Les Anges servant à table S. Dominique et ses frères au réfectoire |
Ceux-ci lui répondirent : « Mais, père saint, comment voulez-vous que nous les appelions, puisqu'il n'y a rien à leur servir ? » Et ils tardaient exprès d'accomplir l'ordre qui leur avait été donné. C'est pourquoi le bienheureux père fit venir frère Roger, le cellérier, et lui commanda de rassembler les Frères pour le dîner, parce que le Seigneur pourvoirait à leurs besoins.
On couvrit donc les tables ; on posa les coupes, et, à un signal donné, tout le couvent entra au réfectoire. Le bienheureux père prononça la bénédiction, et, tout le monde s'étant assis, frère Henri le Romain commença la lecture. Cependant le bienheureux Dominique priait, les mains jointes sur la table et voilà que tout à coup, selon qu'il l'avait promis, par l'inspiration de l'Esprit Saint, deux beaux jeunes hommes, ministres de la divine Providence, apparurent au milieu du réfectoire, portant des pains dans deux nappes blanches qui leur pendaient de l'épaule devant et derrière. Ils commencèrent la distribution par les rangs inférieurs, l'un à droite, l'autre à gauche et mirent devant chaque frère un pain entier d'une admirable beauté. Puis lorsqu'ils furent parvenus jusqu'au bienheureux Dominique, et qu'ils eurent mis semblablement devant lui un pain entier, ils inclinèrent la tête et disparurent, sans qu’on n’ait jamais su jusqu'aujourd'hui où ils allaient ni d'où ils venaient. Le bienheureux Dominique dit aux Frères : « Mes frères, mangez le pain que le Seigneur vous a envoyé ». Il dit ensuite aux frères servants de verser du vin. Mais ceux-ci répondirent Père saint, il n'y en a pas.

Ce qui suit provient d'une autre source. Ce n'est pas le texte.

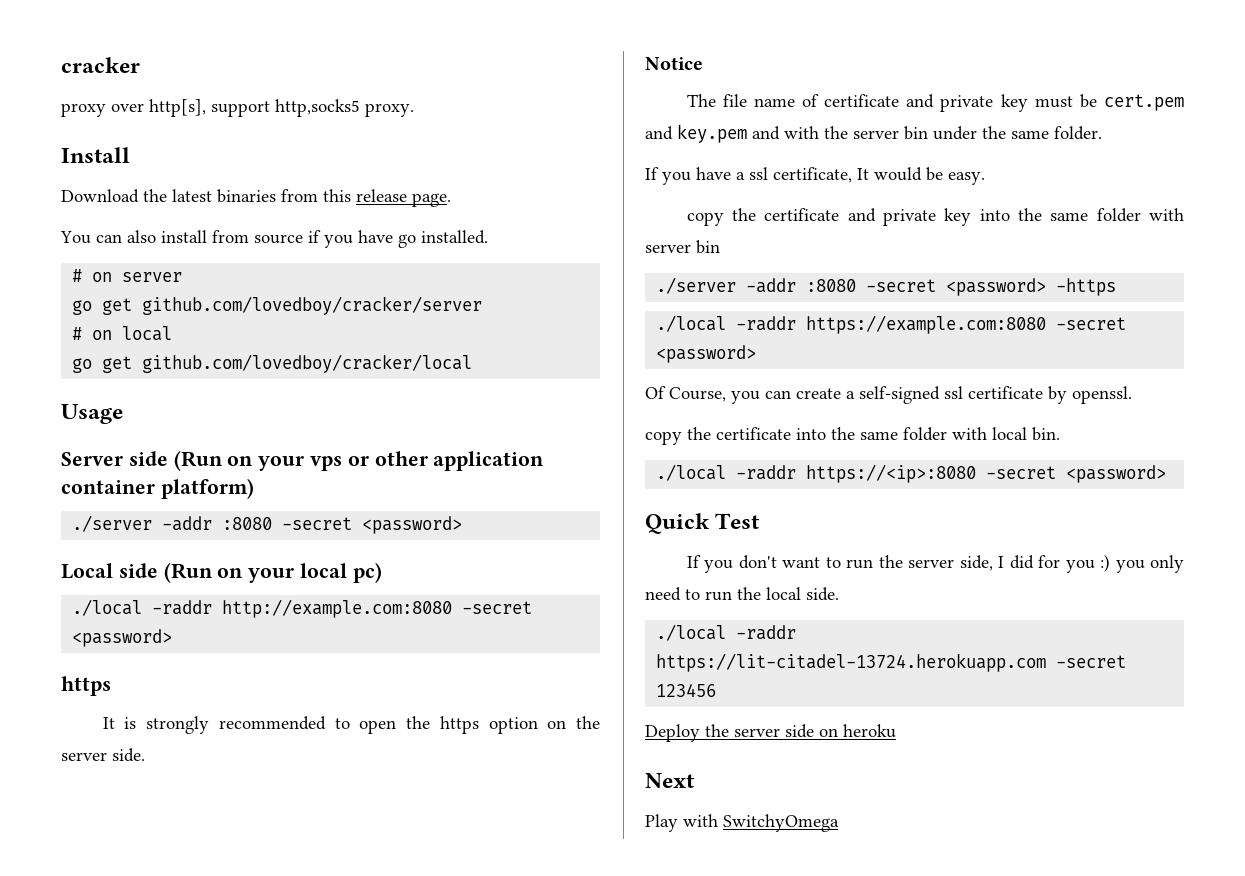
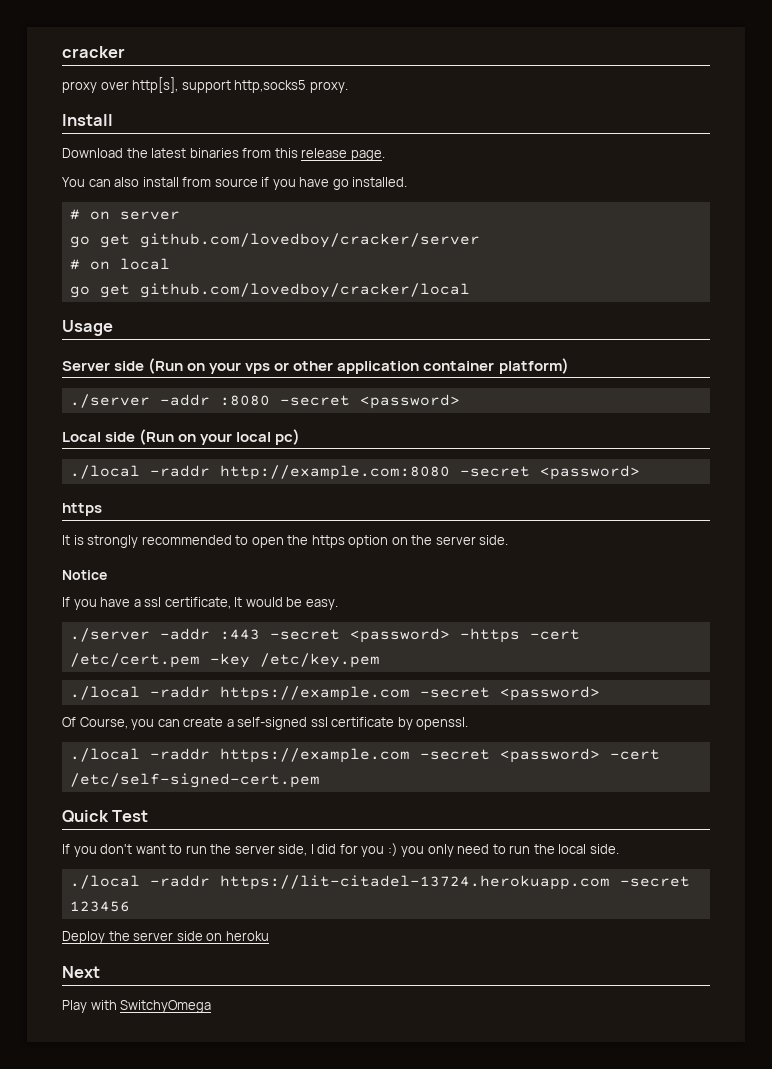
- The file name of certificate and private key must be cert.pem and key.pem and with the server bin under the same folder.
- copy the certificate and private key into the same folder with server bin
- ./server -addr :8080 -secret <password> -https
- ./local -raddr https://example.com:8080 -secret <password>
+ ./server -addr :443 -secret <password> -https -cert /etc/cert.pem -key /etc/key.pem
+ ./local -raddr https://example.com -secret <password>
- copy the certificate into the same folder with local bin.
- ./local -raddr https://<ip>:8080 -secret <password>
+ ./local -raddr https://example.com -secret <password> -cert /etc/self-signed-cert.pem

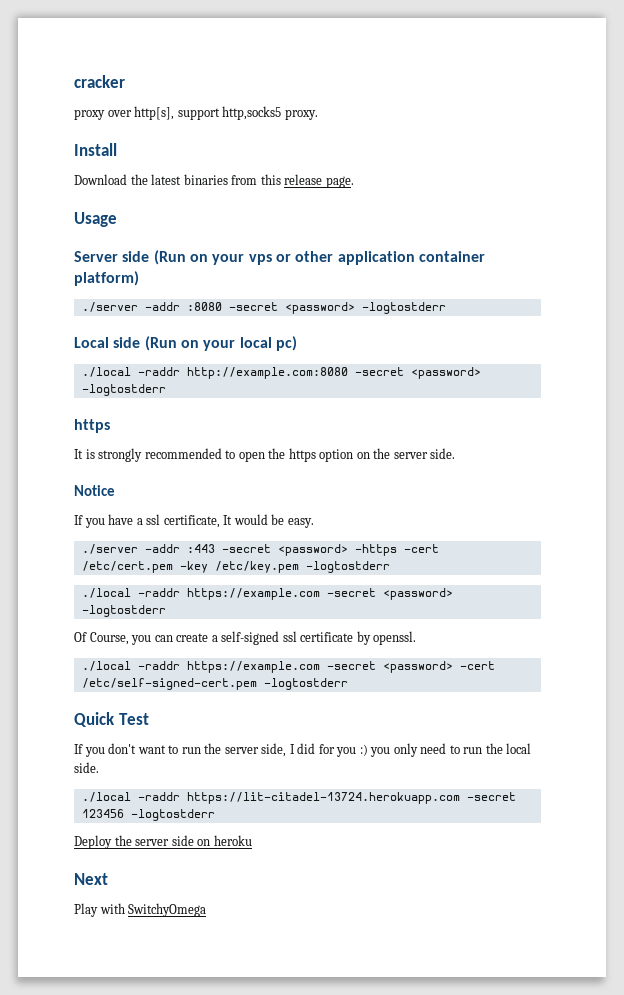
- You can also install from source if you have go installed.
- # on server
- go get github.com/lovedboy/cracker/server
- # on local
- go get github.com/lovedboy/cracker/local
- ./server -addr :8080 -secret <password>
+ ./server -addr :8080 -secret <password> -logtostderr
- ./local -raddr http://example.com:8080 -secret <password>
+ ./local -raddr http://example.com:8080 -secret <password> -logtostderr
- ./server -addr :443 -secret <password> -https -cert /etc/cert.pem -key /etc/key.pem
- ./local -raddr https://example.com -secret <password>
+ ./server -addr :443 -secret <password> -https -cert /etc/cert.pem -key /etc/key.pem -logtostderr
+ ./local -raddr https://example.com -secret <password> -logtostderr
- ./local -raddr https://example.com -secret <password> -cert /etc/self-signed-cert.pem
+ ./local -raddr https://example.com -secret <password> -cert /etc/self-signed-cert.pem -logtostderr
- ./local -raddr https://lit-citadel-13724.herokuapp.com -secret 123456
+ ./local -raddr https://lit-citadel-13724.herokuapp.com -secret 123456 -logtostderr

Alors le bienheureux Dominique, plein de l'esprit de prophétie, leur dit : « Allez au muid, et versez aux Frères le vin que le Seigneur leur a envoyé. »
Ils y allèrent, en effet, et trouvèrent le muid plein jusqu'au bord d'un vin excellent qu'ils s'empressèrent d'apporter. Et le bienheureux Dominique dit : « Buvez, mes frères, du vin que le Seigneur vous a envoyé ». Ils mangèrent donc et burent tant qu'il leur plut ce jour-là, le lendemain et le surlendemain. Mais après le repas du troisième jour, il fit donner aux pauvres tout ce qui restait du pain et du vin, et ne voulut pas qu'on en conservât davantage à la maison. Pendant ces trois jours personne n'était allé demander l'aumône parce que le Seigneur avait envoyé du pain et du vin en abondance. Le bienheureux père fit ensuite un très beau sermon aux Frères, pour les avertir de ne jamais se défier de la divine Providence, même dans la plus grande pénurie.